*What you have to do*.
Beginning with the line containing "text: Edinos wykonany" and ending with the line containing "function that links", write out each line of the records below exactly; pictures and lines outside that range are left out.

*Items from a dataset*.

<<<<

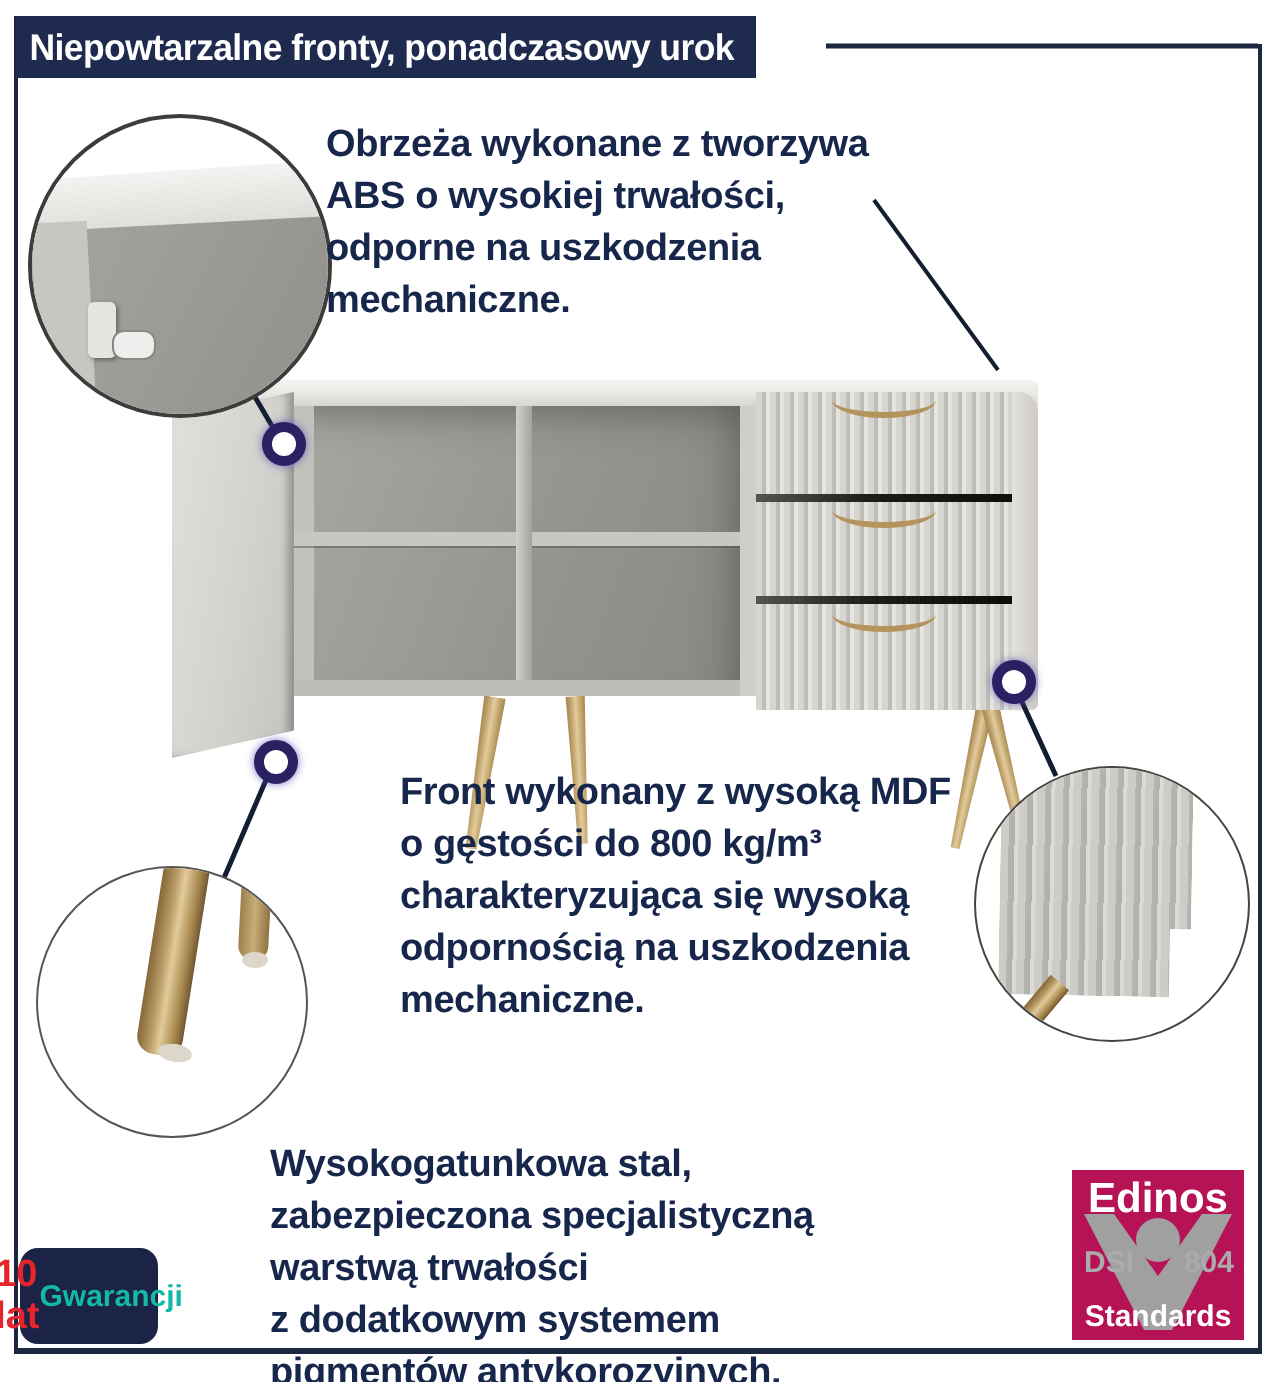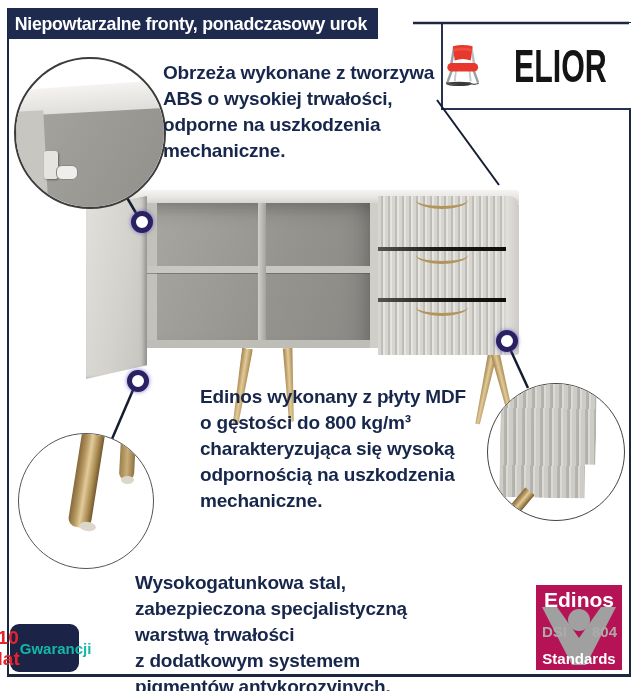"ELIOR" div.abs { html: <div> <svg> <path></path> <path></path> <path></path> <path></path> <path></path> <path></path> <path></path> <path></path> <rect></rect> <ellipse></ellipse> <path></path> <path></path> </svg> <div>ELIOR</div> </div> -> none }
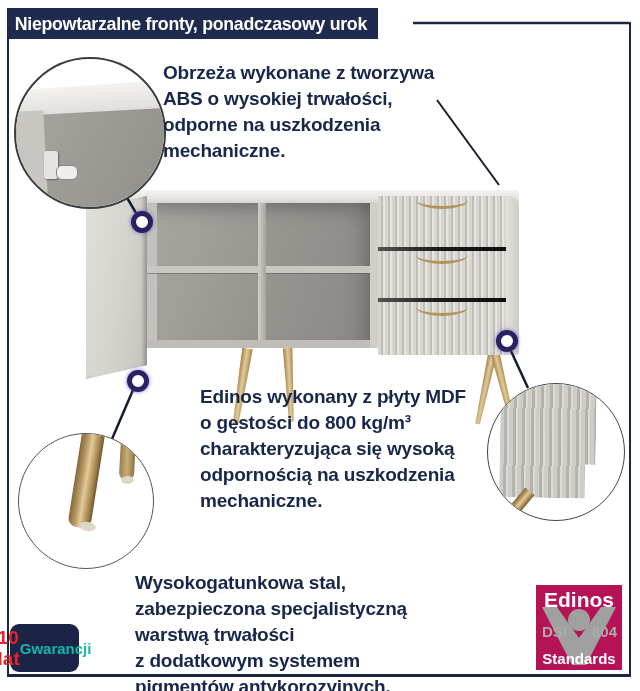"Edinos wykonany z płyty MDF" div { text: Edinos wykonany z płyty -> Front wykonany z wysoką }
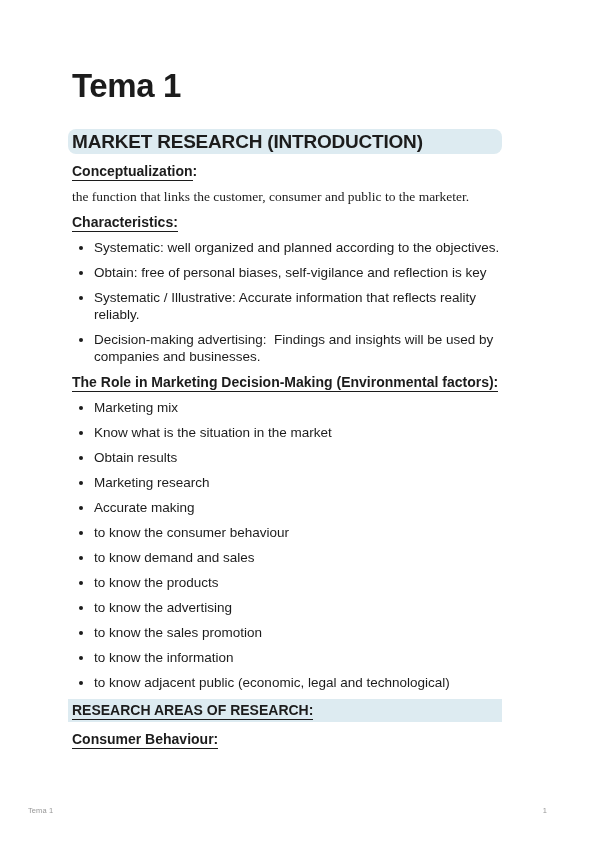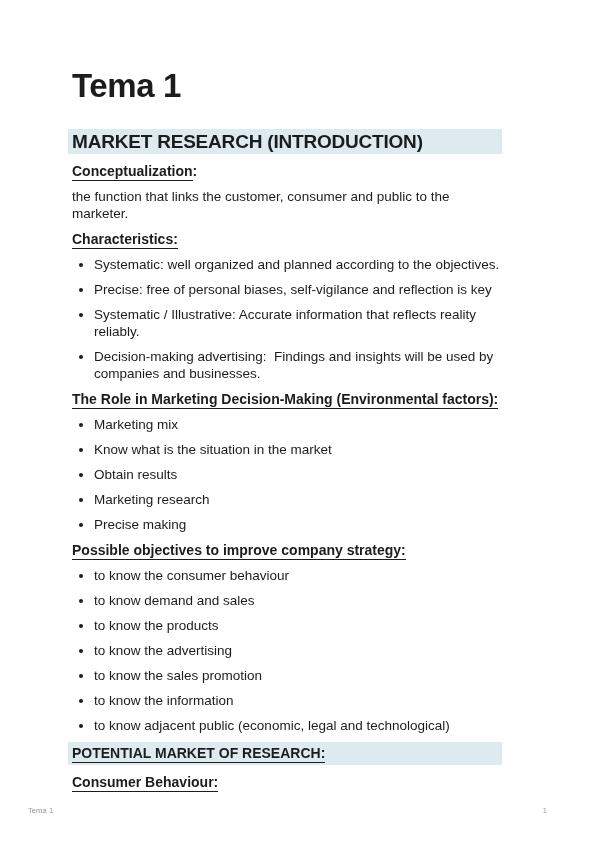"MARKET RESEARCH (INTRODUCTION)" .hl.h2-main { border-radius: none -> 8px }
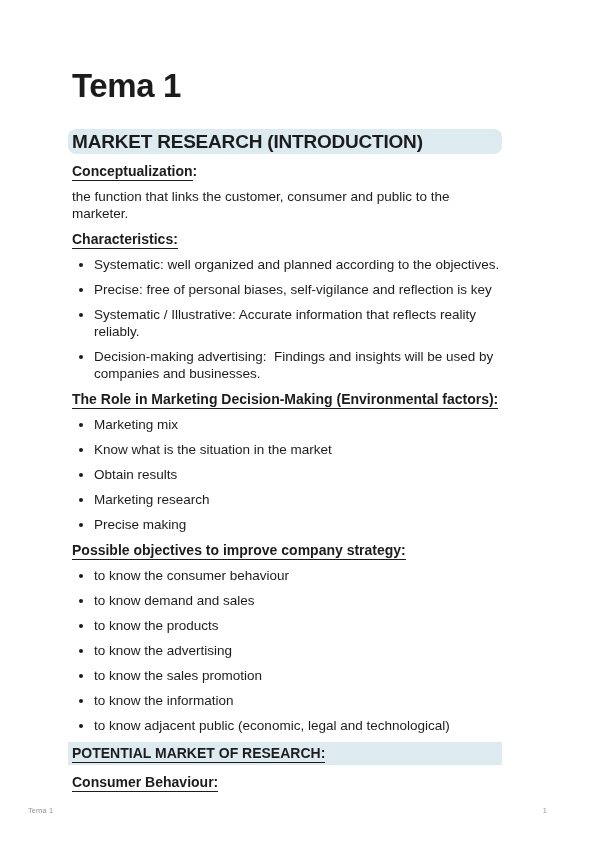"the function that links the" p.body { font-family: none -> Liberation Serif, serif }
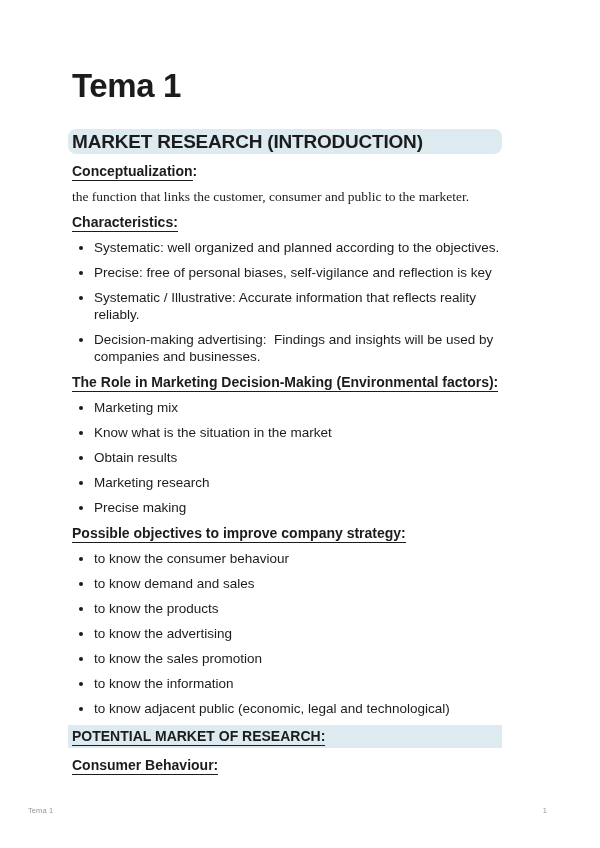"Precise:" span.b { text: Precise -> Obtain }
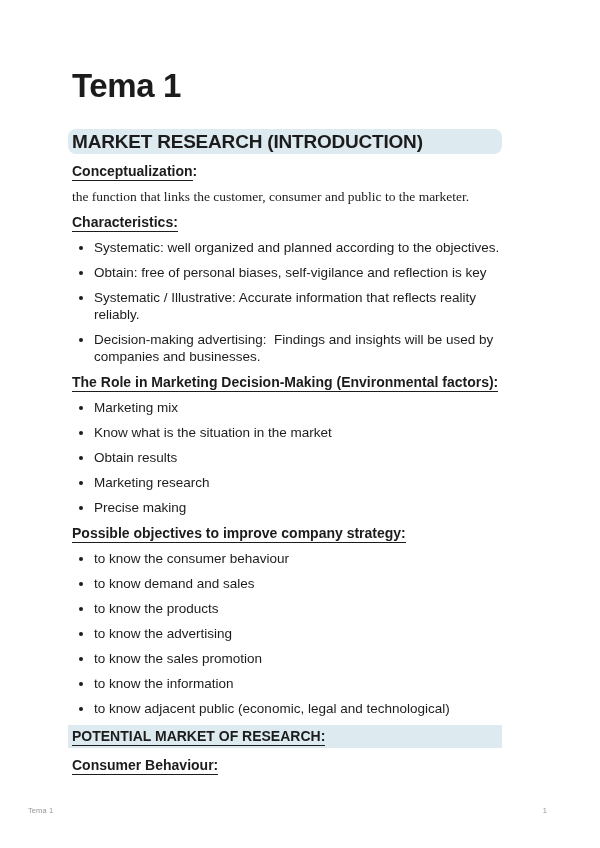"Precise making" li { text: Precise -> Accurate }
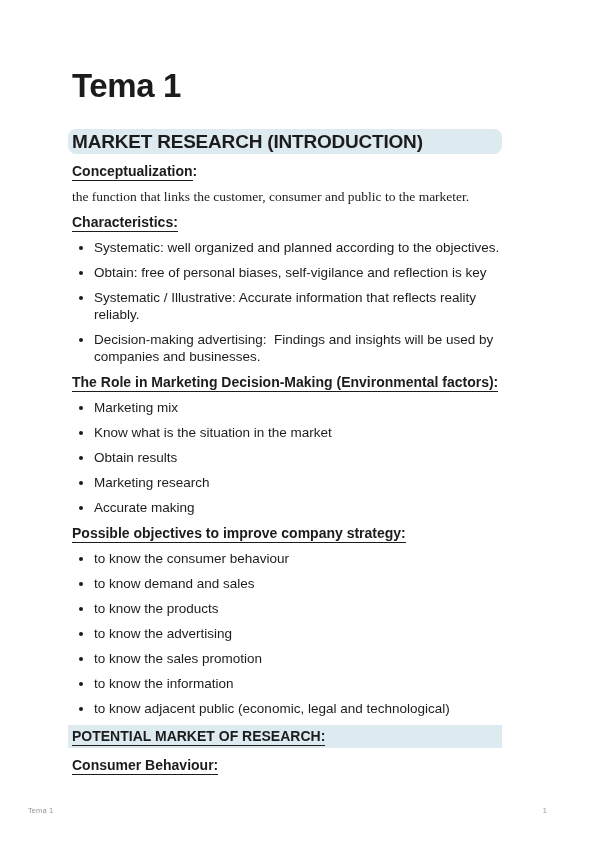"Possible objectives to improve company" h3.sub { html: <h3><span>Possible objectives to improve company strategy:</span></h3> -> none }
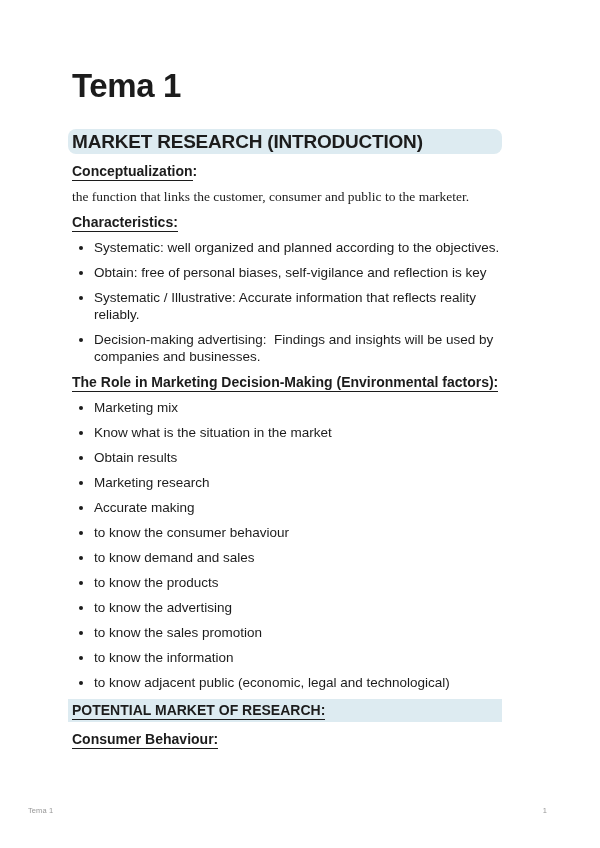"POTENTIAL MARKET OF RESEARCH:" span.u { text: POTENTIAL MARKET -> RESEARCH AREAS }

>>>>

*Result of this exercise*.
"Edinos wykonany z płyty MDF" div { text: Edinos wykonany z płyty -> Front wykonany z wysoką }
"MARKET RESEARCH (INTRODUCTION)" .hl.h2-main { border-radius: none -> 8px }
"the function that links the" p.body { font-family: none -> Liberation Serif, serif }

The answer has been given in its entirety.